Pular para o conteúdo principal

An Ultimate Guide to Matrices in GitHub Actions, from Basic to Advanced

· Leitura de 19 minutos
Manu Magalhães
Engenheira de DevSecOps

Listen, I feel the boldest of girls for calling this an ultimate guide. But it's just because this will be the one post about matrices I'll update over time as I experience more. All info in a single place for easier retrieval, enjoy!

Matrices keep workflows DRY: you setup a job once and let the matrix do the boring work of multiplying it with all the different configurations required.

An Ultimate Guide

To walk through matrices features, we'll start from a base case and build up from there. If you're completely new to matrices, I recommend you start from the beginning. If you're looking for a specific feature, feel free to jump to the section you need.
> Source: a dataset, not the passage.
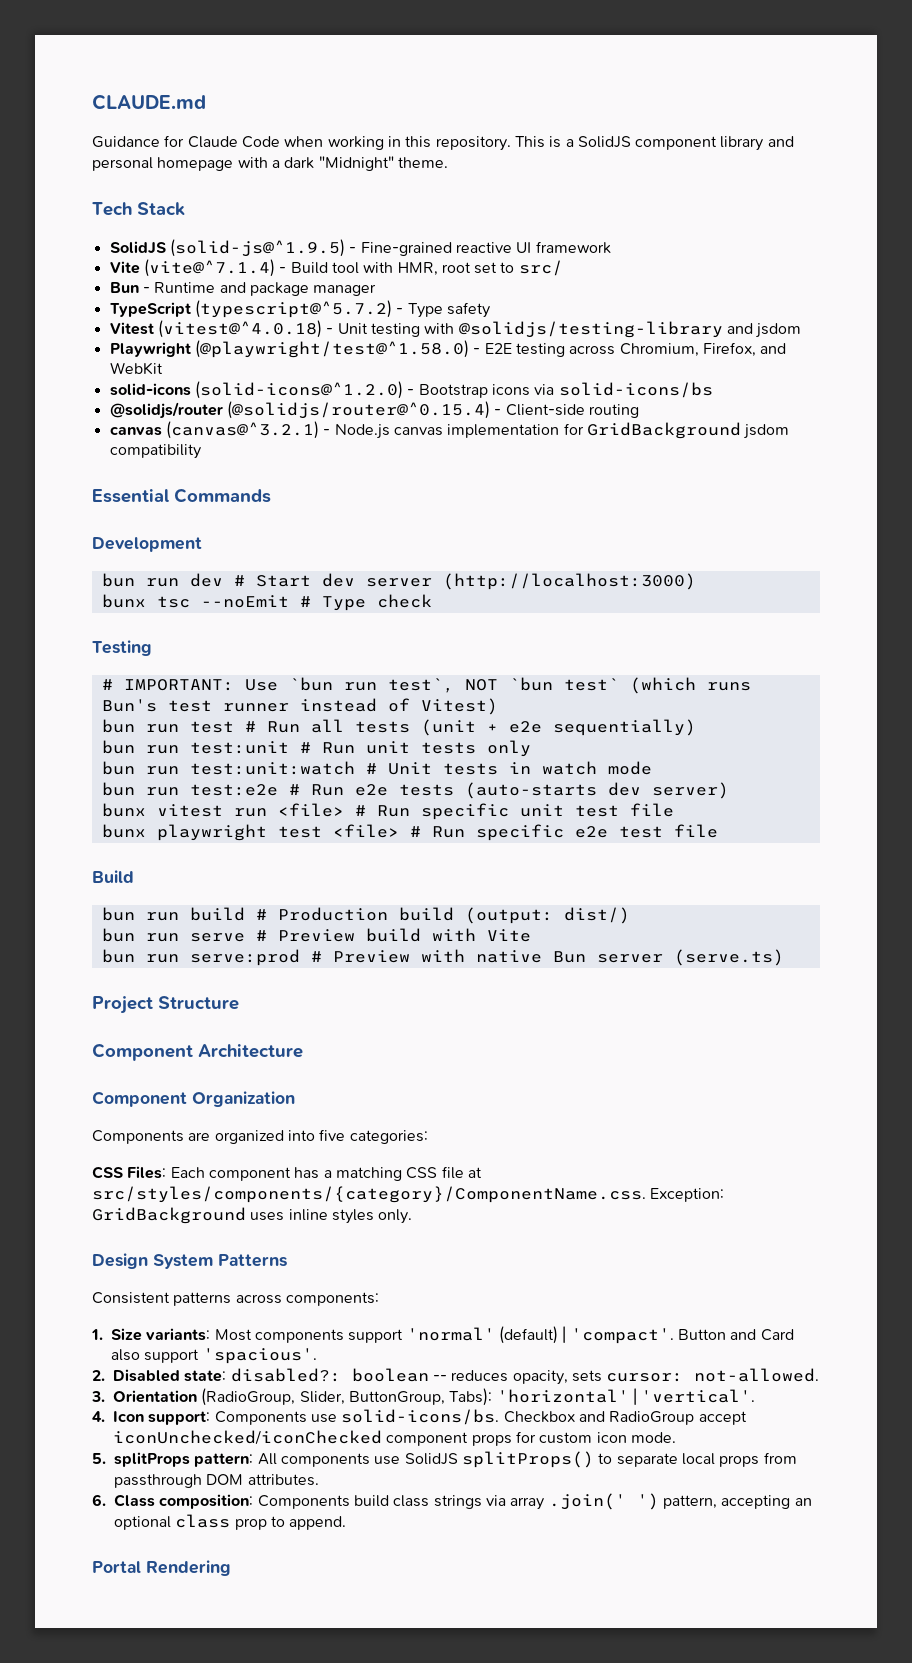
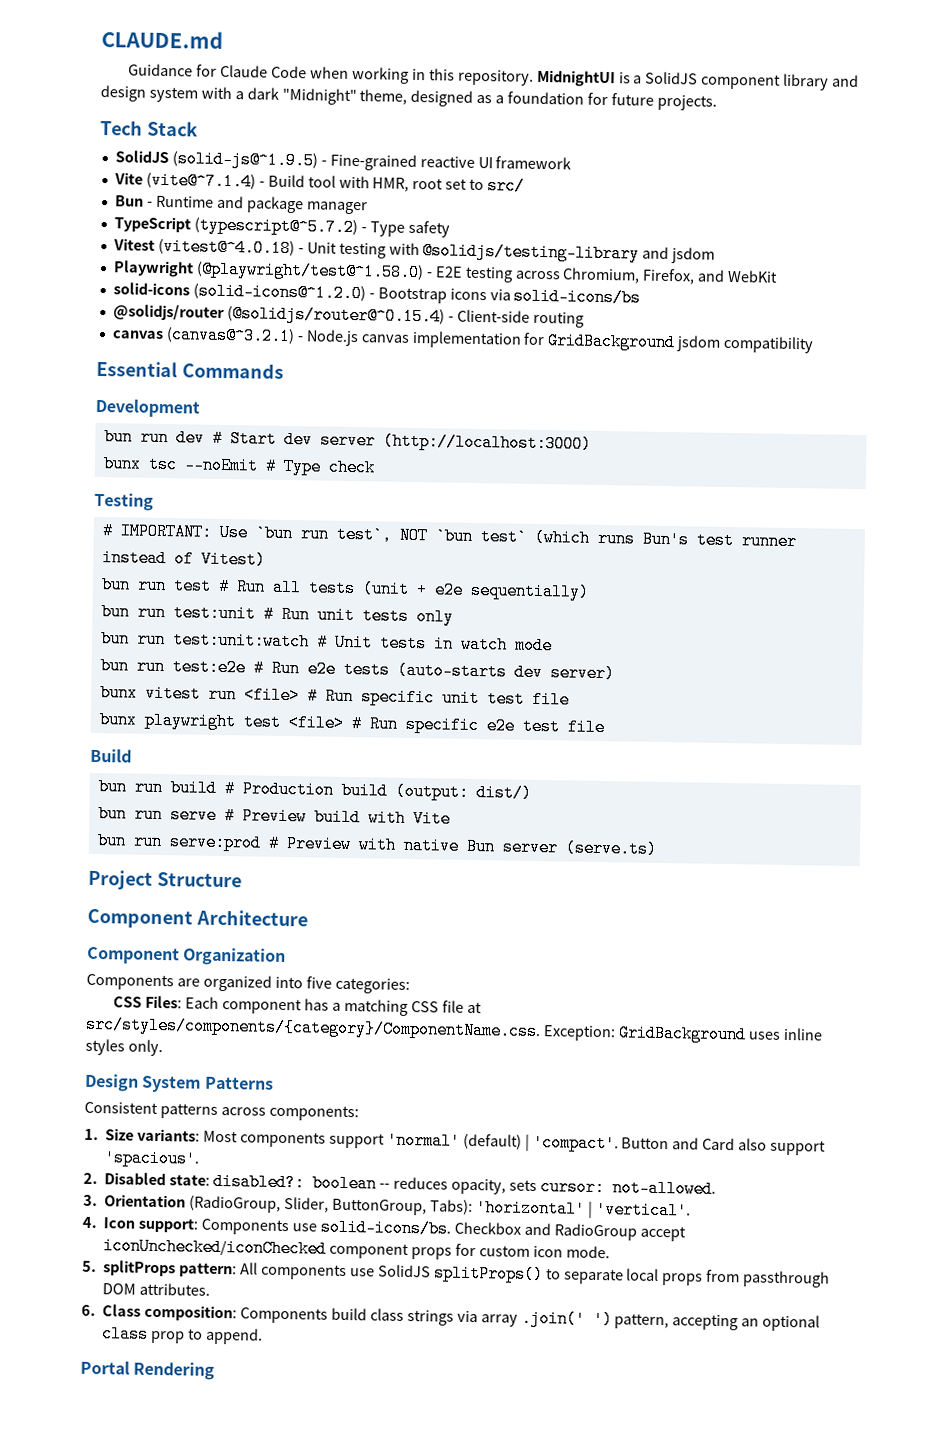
- This is a SolidJS component library and personal homepage with a dark "Midnight" theme.
+ MidnightUI is a SolidJS component library and design system with a dark "Midnight" theme, designed as a foundation for future projects.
.github/workflows/testing.yaml
(...)
jobs:
unit-tests:
strategy:
matrix:
node-version: [16, 18]
runs-on: ubuntu-latest
steps:
- name: Checkout
(...)

- name: Use Node.js ${{ matrix.node-version }}
uses: actions/setup-node@v4
with:
node-version: ${{ matrix.node-version }}
(...)

Basics: Simple Matrix

What problem do matrices solve? They are used to run the same job multiple times, each time with a different configuration. This reduces mantainability, readability and helps with consistency across jobs.

How to set up a matrix? Matrices are set at the job level, under the strategy key. Then, at the step level, matrix values are referenced with the ${{ matrix.key_name }} syntax.

Let's go with the classic workflow example, of course: running CI tests in different versions of Node.js.

Show code

.github/workflows/testing.yaml
(...)
jobs:
unit-tests:
strategy:
matrix:
# I named it `node-version`, but you can name it however you want
node-version: [16, 18]
runs-on: ubuntu-latest
steps:
- name: Checkout
(...)

# And to reference it, use `${{ matrix.key_name}}`
- name: Use Node.js ${{ matrix.node-version }}
uses: actions/setup-node@v4
with:
node-version: ${{ matrix.node-version }}

(...)

Show pipeline

screenshot

Multidimensional Matrices (Matrix with Multiple Keys)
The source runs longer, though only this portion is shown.